### Problem
The answer is a number and only a number: how many lines of the data include the string "love"?

### Records shown
- - - - -

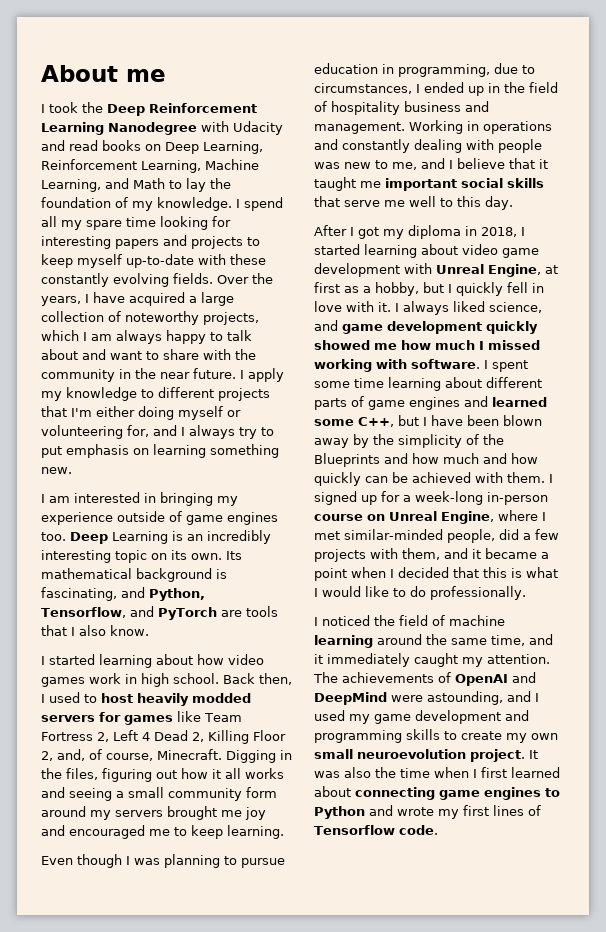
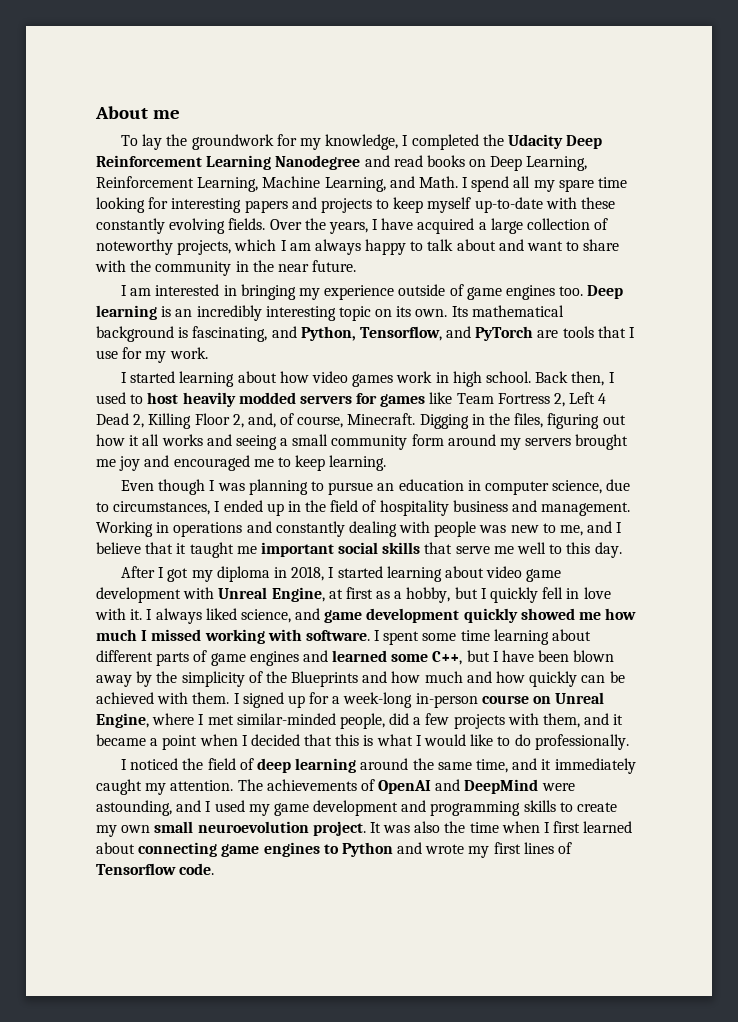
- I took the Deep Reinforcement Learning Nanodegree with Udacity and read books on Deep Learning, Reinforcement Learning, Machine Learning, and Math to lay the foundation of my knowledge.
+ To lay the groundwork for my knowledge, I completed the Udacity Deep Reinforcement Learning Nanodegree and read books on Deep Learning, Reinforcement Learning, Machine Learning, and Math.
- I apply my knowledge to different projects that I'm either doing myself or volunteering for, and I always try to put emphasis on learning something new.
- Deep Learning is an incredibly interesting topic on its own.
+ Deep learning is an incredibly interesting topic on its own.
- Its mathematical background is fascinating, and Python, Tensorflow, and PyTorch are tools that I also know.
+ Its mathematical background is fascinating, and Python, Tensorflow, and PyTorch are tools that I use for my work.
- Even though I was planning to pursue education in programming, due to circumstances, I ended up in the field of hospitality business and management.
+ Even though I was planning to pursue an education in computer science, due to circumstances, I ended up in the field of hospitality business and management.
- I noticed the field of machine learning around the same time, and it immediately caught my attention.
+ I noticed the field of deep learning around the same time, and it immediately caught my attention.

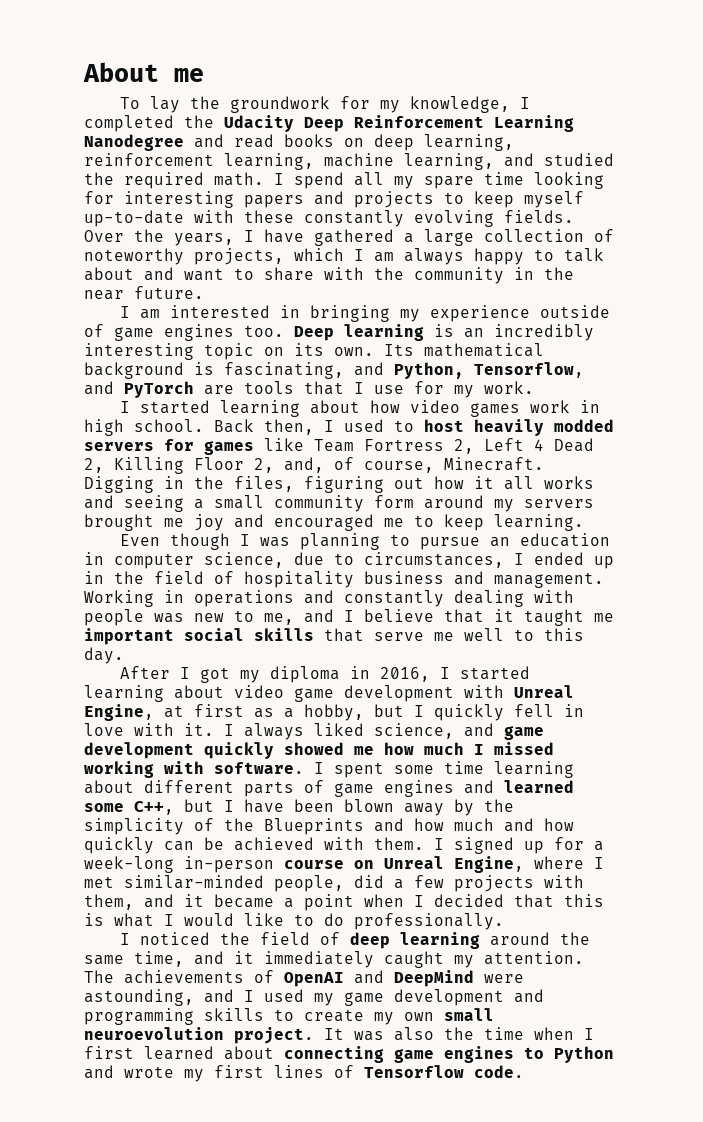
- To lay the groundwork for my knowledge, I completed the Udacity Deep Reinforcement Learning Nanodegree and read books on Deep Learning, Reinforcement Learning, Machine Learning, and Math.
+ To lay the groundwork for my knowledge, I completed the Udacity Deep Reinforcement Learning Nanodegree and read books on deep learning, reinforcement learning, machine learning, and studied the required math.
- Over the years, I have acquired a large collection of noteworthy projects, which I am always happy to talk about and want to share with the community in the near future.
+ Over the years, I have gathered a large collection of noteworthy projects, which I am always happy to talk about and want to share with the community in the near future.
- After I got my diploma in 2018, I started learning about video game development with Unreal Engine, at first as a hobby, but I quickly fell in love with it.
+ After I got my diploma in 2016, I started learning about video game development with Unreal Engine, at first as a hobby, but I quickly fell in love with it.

- - - - -

### Output for this exercise
2